** GIVEN ENTRIES follows **

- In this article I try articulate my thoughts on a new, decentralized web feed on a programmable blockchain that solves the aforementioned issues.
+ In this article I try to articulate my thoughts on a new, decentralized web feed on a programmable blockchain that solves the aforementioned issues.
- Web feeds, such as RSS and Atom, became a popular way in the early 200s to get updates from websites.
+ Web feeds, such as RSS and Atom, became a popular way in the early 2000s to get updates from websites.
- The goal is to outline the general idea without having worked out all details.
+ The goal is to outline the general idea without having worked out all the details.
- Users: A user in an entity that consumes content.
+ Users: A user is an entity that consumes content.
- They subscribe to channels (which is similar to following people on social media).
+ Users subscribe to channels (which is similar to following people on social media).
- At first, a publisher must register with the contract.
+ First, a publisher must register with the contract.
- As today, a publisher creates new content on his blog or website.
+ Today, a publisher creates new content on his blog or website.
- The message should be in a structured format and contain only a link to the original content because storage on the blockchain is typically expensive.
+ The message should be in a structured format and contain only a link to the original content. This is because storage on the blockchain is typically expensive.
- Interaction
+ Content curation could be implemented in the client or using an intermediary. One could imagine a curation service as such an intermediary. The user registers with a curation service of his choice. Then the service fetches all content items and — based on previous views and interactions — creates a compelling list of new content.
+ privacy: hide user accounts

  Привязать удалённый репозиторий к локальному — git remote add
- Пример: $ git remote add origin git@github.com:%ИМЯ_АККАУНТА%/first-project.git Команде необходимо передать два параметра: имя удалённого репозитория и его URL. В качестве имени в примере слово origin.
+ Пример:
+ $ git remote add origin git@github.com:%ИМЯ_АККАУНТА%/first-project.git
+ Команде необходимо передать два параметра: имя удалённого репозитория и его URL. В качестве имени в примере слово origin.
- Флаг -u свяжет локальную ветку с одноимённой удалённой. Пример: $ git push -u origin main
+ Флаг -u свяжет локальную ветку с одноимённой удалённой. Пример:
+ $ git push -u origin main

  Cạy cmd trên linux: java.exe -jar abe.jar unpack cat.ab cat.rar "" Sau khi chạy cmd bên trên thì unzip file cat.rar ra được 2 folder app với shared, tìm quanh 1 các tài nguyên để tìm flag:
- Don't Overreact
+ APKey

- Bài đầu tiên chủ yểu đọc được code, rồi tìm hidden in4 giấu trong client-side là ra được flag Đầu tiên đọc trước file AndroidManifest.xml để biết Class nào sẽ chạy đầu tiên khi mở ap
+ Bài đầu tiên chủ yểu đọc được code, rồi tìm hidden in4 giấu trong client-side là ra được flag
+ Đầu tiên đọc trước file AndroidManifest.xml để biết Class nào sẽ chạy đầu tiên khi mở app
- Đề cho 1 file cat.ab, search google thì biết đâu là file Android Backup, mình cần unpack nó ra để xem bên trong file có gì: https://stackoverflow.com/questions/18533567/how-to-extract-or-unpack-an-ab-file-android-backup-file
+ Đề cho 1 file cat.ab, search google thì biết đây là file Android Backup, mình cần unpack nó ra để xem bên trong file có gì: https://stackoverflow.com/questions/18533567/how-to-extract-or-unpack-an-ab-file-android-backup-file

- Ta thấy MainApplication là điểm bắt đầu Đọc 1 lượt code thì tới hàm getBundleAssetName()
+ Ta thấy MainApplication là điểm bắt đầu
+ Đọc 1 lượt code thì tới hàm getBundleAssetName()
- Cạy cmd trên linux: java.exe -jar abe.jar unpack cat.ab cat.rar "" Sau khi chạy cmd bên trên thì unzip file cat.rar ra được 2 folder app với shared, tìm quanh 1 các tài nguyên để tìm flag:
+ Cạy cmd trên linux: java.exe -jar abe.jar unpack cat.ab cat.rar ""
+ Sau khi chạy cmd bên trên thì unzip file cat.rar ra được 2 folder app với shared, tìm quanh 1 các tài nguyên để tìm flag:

** End of GIVEN ENTRIES **

TO DO
An exact transcription of the data above is required.

ANSWER TO THE PROBLEM
- In this article I try articulate my thoughts on a new, decentralized web feed on a programmable blockchain that solves the aforementioned issues.
+ In this article I try to articulate my thoughts on a new, decentralized web feed on a programmable blockchain that solves the aforementioned issues.
- Web feeds, such as RSS and Atom, became a popular way in the early 200s to get updates from websites.
+ Web feeds, such as RSS and Atom, became a popular way in the early 2000s to get updates from websites.
- The goal is to outline the general idea without having worked out all details.
+ The goal is to outline the general idea without having worked out all the details.
- Users: A user in an entity that consumes content.
+ Users: A user is an entity that consumes content.
- They subscribe to channels (which is similar to following people on social media).
+ Users subscribe to channels (which is similar to following people on social media).
- At first, a publisher must register with the contract.
+ First, a publisher must register with the contract.
- As today, a publisher creates new content on his blog or website.
+ Today, a publisher creates new content on his blog or website.
- The message should be in a structured format and contain only a link to the original content because storage on the blockchain is typically expensive.
+ The message should be in a structured format and contain only a link to the original content. This is because storage on the blockchain is typically expensive.
- Interaction
+ Content curation could be implemented in the client or using an intermediary. One could imagine a curation service as such an intermediary. The user registers with a curation service of his choice. Then the service fetches all content items and — based on previous views and interactions — creates a compelling list of new content.
+ privacy: hide user accounts

  Привязать удалённый репозиторий к локальному — git remote add
- Пример: $ git remote add origin git@github.com:%ИМЯ_АККАУНТА%/first-project.git Команде необходимо передать два параметра: имя удалённого репозитория и его URL. В качестве имени в примере слово origin.
+ Пример:
+ $ git remote add origin git@github.com:%ИМЯ_АККАУНТА%/first-project.git
+ Команде необходимо передать два параметра: имя удалённого репозитория и его URL. В качестве имени в примере слово origin.
- Флаг -u свяжет локальную ветку с одноимённой удалённой. Пример: $ git push -u origin main
+ Флаг -u свяжет локальную ветку с одноимённой удалённой. Пример:
+ $ git push -u origin main

  Cạy cmd trên linux: java.exe -jar abe.jar unpack cat.ab cat.rar "" Sau khi chạy cmd bên trên thì unzip file cat.rar ra được 2 folder app với shared, tìm quanh 1 các tài nguyên để tìm flag:
- Don't Overreact
+ APKey

- Bài đầu tiên chủ yểu đọc được code, rồi tìm hidden in4 giấu trong client-side là ra được flag Đầu tiên đọc trước file AndroidManifest.xml để biết Class nào sẽ chạy đầu tiên khi mở ap
+ Bài đầu tiên chủ yểu đọc được code, rồi tìm hidden in4 giấu trong client-side là ra được flag
+ Đầu tiên đọc trước file AndroidManifest.xml để biết Class nào sẽ chạy đầu tiên khi mở app
- Đề cho 1 file cat.ab, search google thì biết đâu là file Android Backup, mình cần unpack nó ra để xem bên trong file có gì: https://stackoverflow.com/questions/18533567/how-to-extract-or-unpack-an-ab-file-android-backup-file
+ Đề cho 1 file cat.ab, search google thì biết đây là file Android Backup, mình cần unpack nó ra để xem bên trong file có gì: https://stackoverflow.com/questions/18533567/how-to-extract-or-unpack-an-ab-file-android-backup-file

- Ta thấy MainApplication là điểm bắt đầu Đọc 1 lượt code thì tới hàm getBundleAssetName()
+ Ta thấy MainApplication là điểm bắt đầu
+ Đọc 1 lượt code thì tới hàm getBundleAssetName()
- Cạy cmd trên linux: java.exe -jar abe.jar unpack cat.ab cat.rar "" Sau khi chạy cmd bên trên thì unzip file cat.rar ra được 2 folder app với shared, tìm quanh 1 các tài nguyên để tìm flag:
+ Cạy cmd trên linux: java.exe -jar abe.jar unpack cat.ab cat.rar ""
+ Sau khi chạy cmd bên trên thì unzip file cat.rar ra được 2 folder app với shared, tìm quanh 1 các tài nguyên để tìm flag:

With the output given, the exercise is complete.